## Exercise goal
Using the listing below, give again exactly the lines from the line with "Novaliv flaschenregal - novaliv,: 2" to the line with "Outdoor Furniture Weatherproof - Funda", inclusive, without the pictures.

[Start of section]

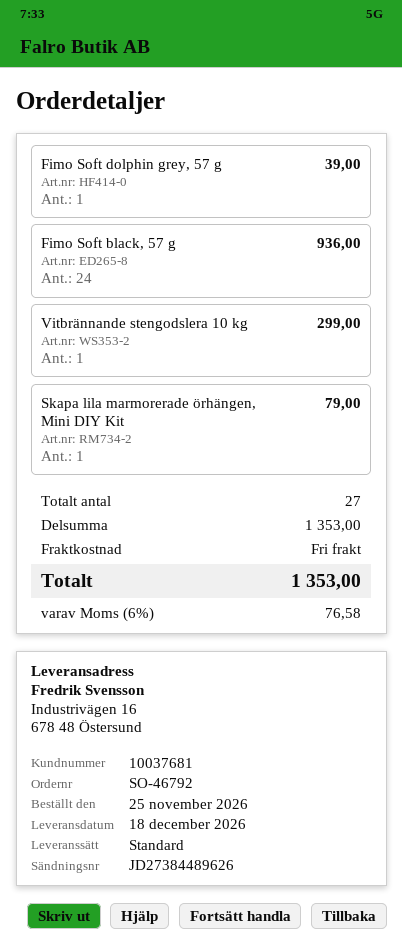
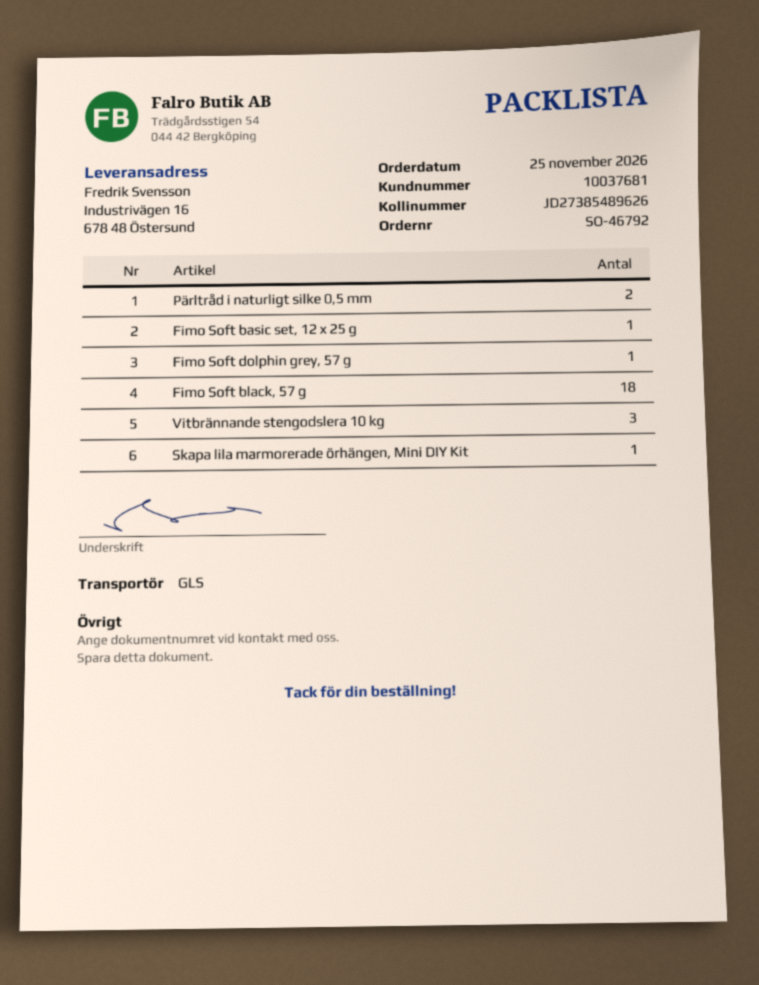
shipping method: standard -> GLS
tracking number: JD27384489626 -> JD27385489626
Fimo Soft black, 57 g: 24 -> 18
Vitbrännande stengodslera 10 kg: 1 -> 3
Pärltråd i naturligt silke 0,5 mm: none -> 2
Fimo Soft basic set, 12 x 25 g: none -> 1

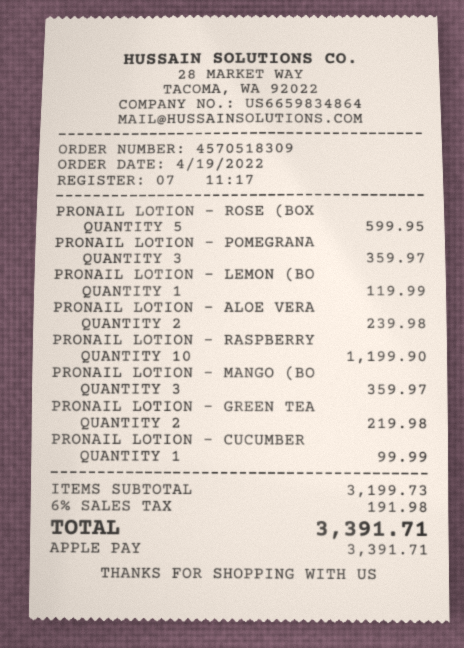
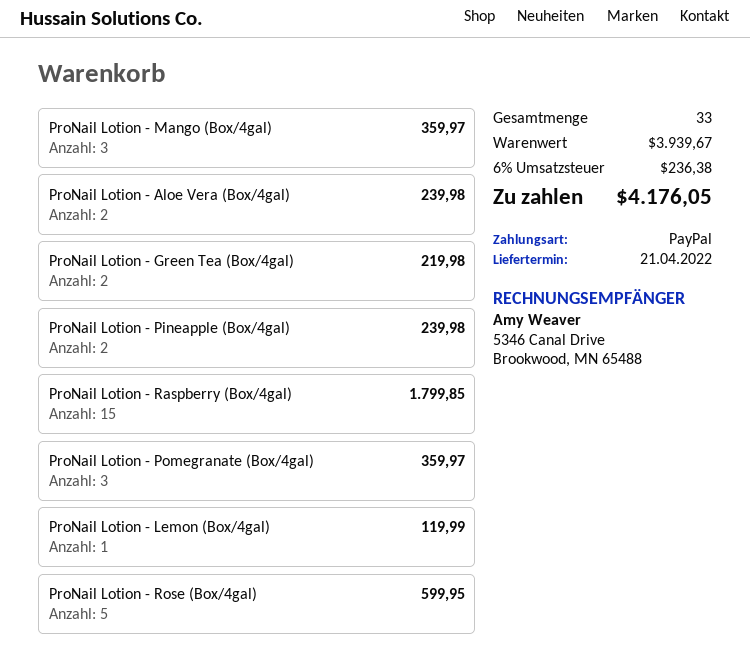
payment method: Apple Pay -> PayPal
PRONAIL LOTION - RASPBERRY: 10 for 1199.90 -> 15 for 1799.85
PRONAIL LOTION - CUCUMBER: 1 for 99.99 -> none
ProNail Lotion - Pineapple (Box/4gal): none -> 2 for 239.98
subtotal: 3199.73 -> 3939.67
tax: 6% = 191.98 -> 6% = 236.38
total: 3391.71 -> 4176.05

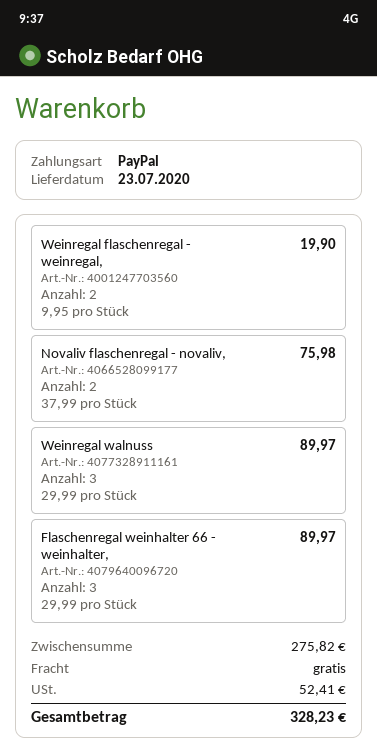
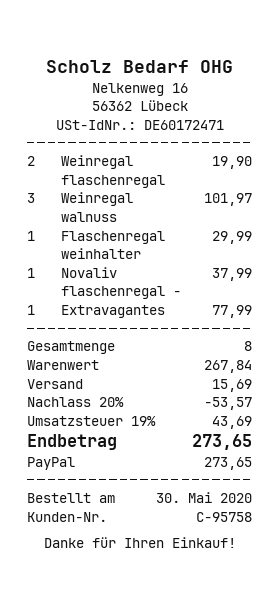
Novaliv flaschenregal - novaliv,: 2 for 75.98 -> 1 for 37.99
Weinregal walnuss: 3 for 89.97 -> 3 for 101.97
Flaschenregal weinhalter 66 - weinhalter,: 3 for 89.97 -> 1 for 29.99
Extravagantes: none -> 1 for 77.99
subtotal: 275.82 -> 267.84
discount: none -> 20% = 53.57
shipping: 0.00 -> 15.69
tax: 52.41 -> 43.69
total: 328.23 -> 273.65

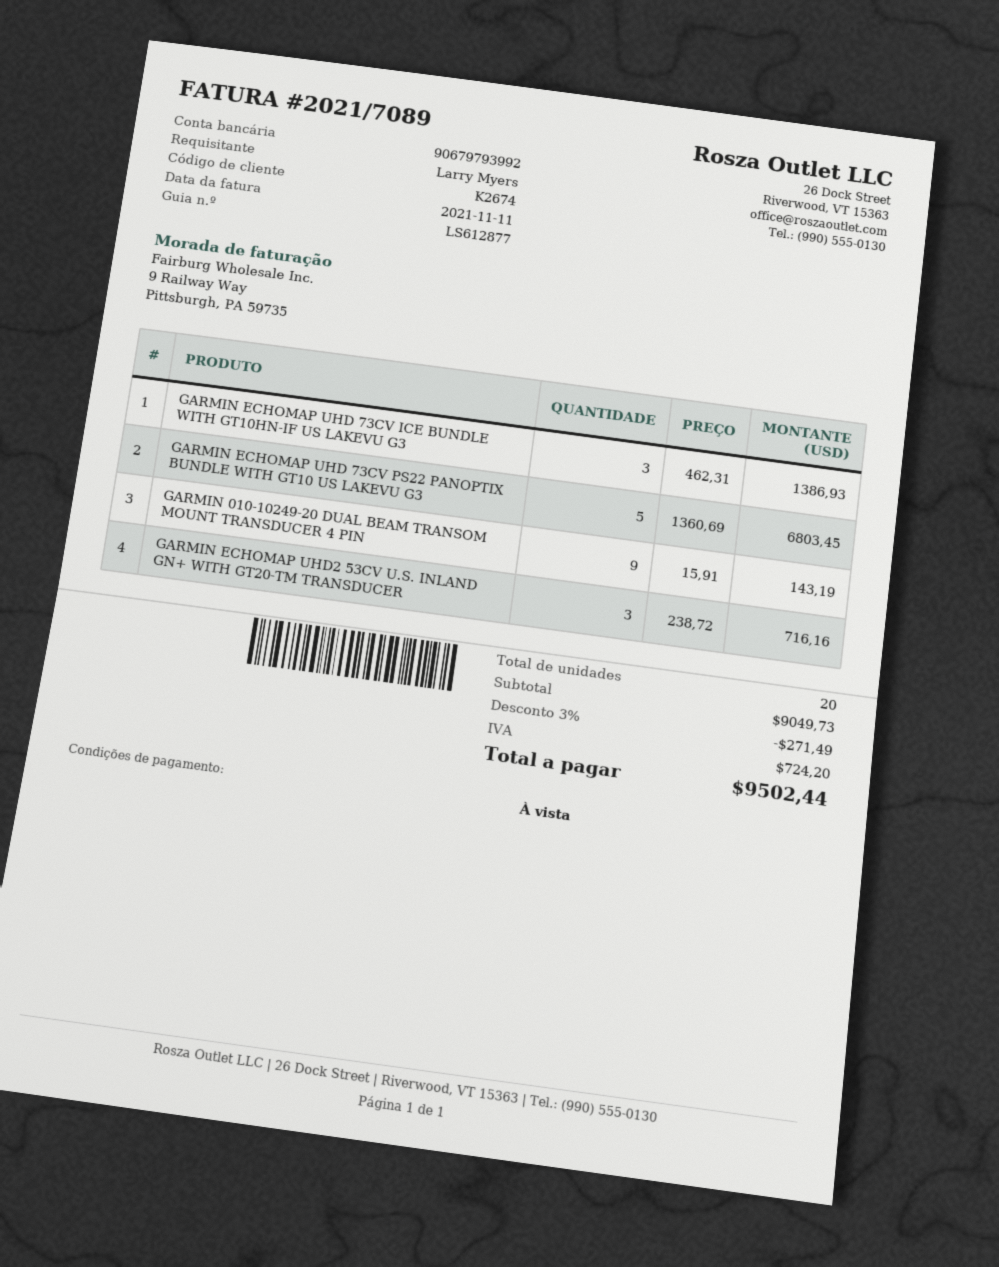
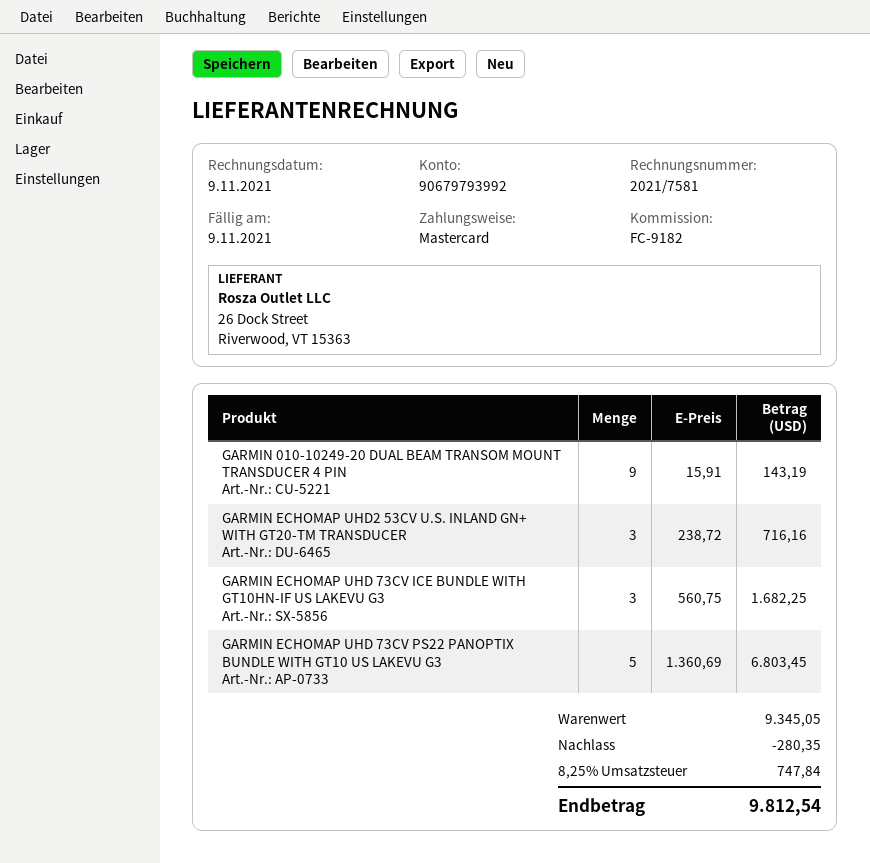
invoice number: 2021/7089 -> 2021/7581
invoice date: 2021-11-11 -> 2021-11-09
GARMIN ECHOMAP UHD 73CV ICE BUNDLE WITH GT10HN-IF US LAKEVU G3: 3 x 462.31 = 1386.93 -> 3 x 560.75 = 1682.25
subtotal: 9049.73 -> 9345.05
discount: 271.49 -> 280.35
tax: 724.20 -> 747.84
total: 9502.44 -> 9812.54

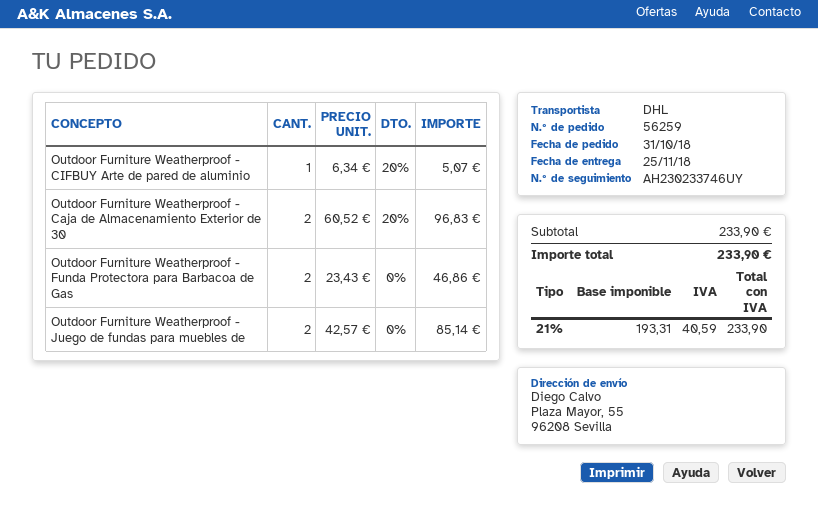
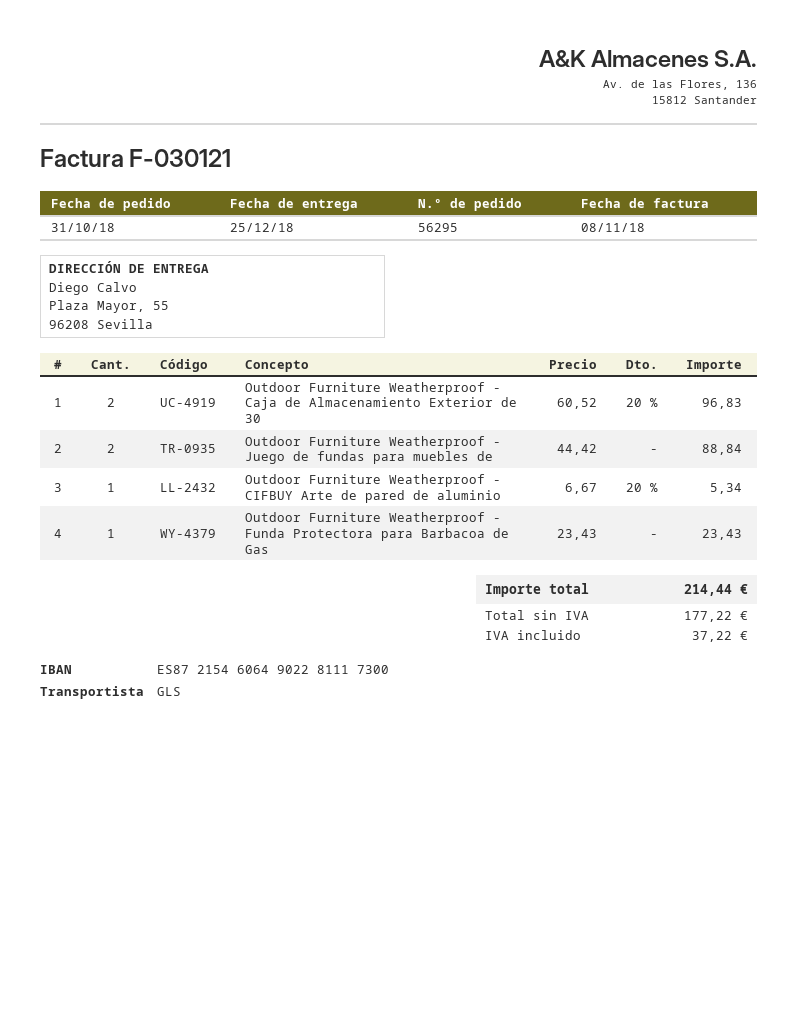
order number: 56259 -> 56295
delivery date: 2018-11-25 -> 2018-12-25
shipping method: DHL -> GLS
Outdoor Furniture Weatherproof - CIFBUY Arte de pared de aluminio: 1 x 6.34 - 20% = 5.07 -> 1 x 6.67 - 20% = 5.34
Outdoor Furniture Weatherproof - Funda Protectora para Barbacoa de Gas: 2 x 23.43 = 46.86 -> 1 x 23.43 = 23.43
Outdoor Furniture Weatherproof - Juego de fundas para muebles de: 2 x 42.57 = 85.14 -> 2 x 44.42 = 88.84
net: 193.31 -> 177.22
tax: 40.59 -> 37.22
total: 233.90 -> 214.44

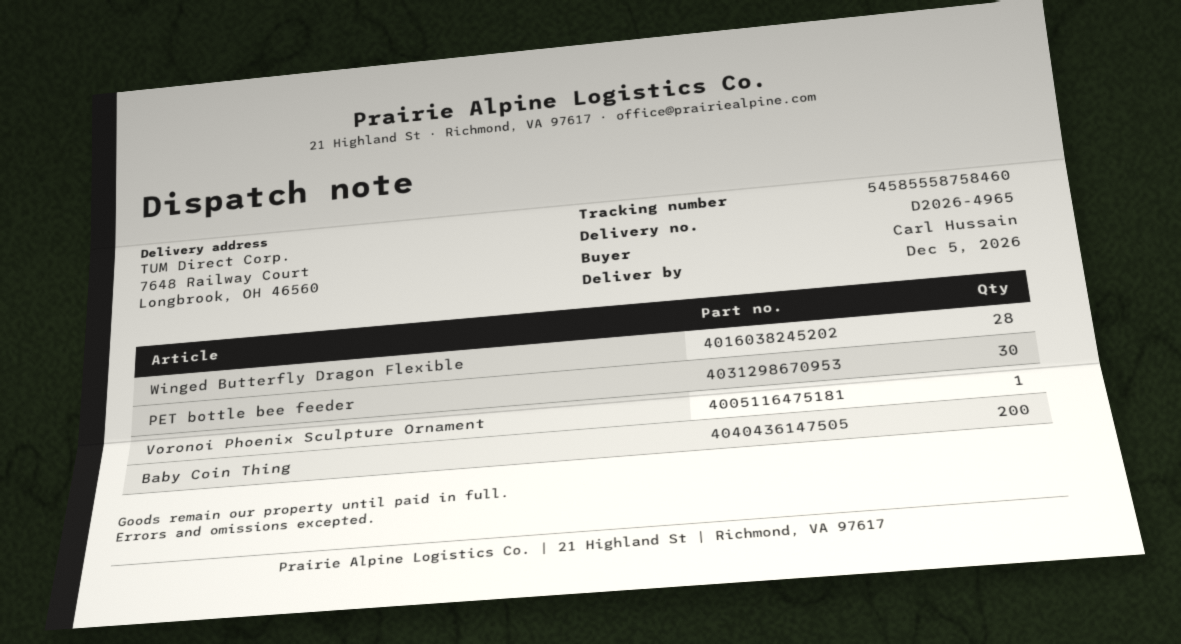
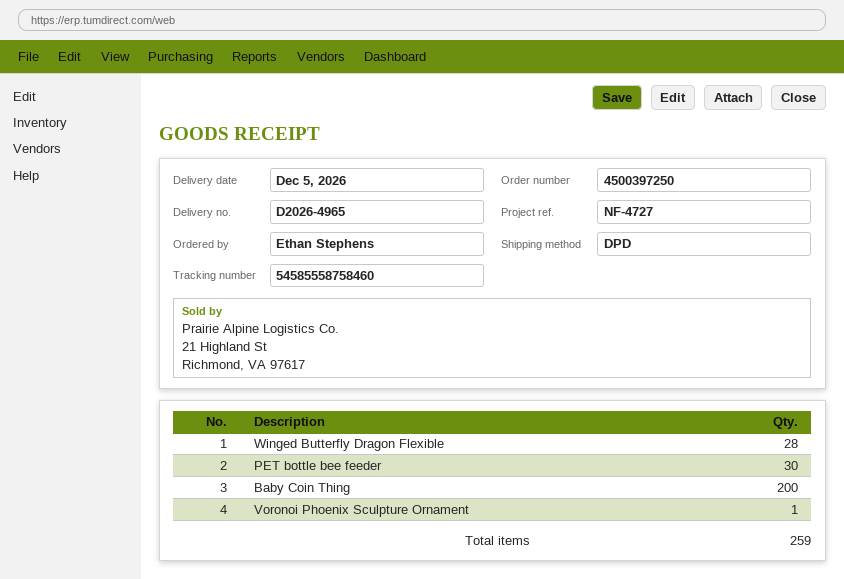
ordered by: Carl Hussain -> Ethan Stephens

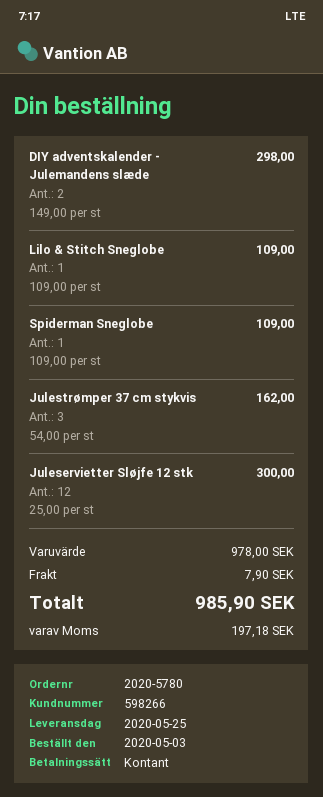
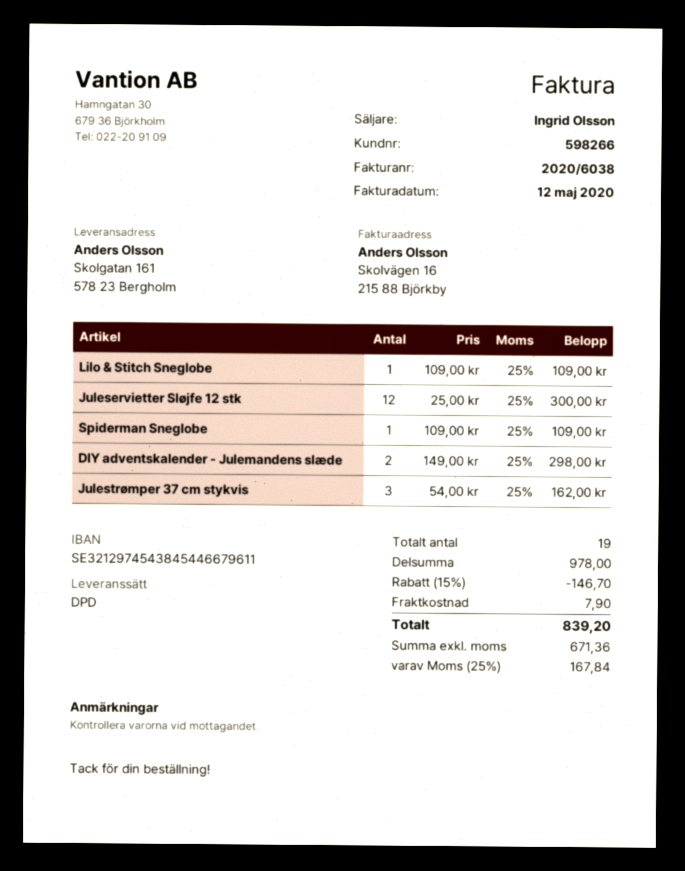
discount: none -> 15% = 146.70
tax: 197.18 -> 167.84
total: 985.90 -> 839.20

[End of section]

## Task answer
Novaliv flaschenregal - novaliv,: 2 for 75.98 -> 1 for 37.99
Weinregal walnuss: 3 for 89.97 -> 3 for 101.97
Flaschenregal weinhalter 66 - weinhalter,: 3 for 89.97 -> 1 for 29.99
Extravagantes: none -> 1 for 77.99
subtotal: 275.82 -> 267.84
discount: none -> 20% = 53.57
shipping: 0.00 -> 15.69
tax: 52.41 -> 43.69
total: 328.23 -> 273.65

invoice number: 2021/7089 -> 2021/7581
invoice date: 2021-11-11 -> 2021-11-09
GARMIN ECHOMAP UHD 73CV ICE BUNDLE WITH GT10HN-IF US LAKEVU G3: 3 x 462.31 = 1386.93 -> 3 x 560.75 = 1682.25
subtotal: 9049.73 -> 9345.05
discount: 271.49 -> 280.35
tax: 724.20 -> 747.84
total: 9502.44 -> 9812.54

order number: 56259 -> 56295
delivery date: 2018-11-25 -> 2018-12-25
shipping method: DHL -> GLS
Outdoor Furniture Weatherproof - CIFBUY Arte de pared de aluminio: 1 x 6.34 - 20% = 5.07 -> 1 x 6.67 - 20% = 5.34
Outdoor Furniture Weatherproof - Funda Protectora para Barbacoa de Gas: 2 x 23.43 = 46.86 -> 1 x 23.43 = 23.43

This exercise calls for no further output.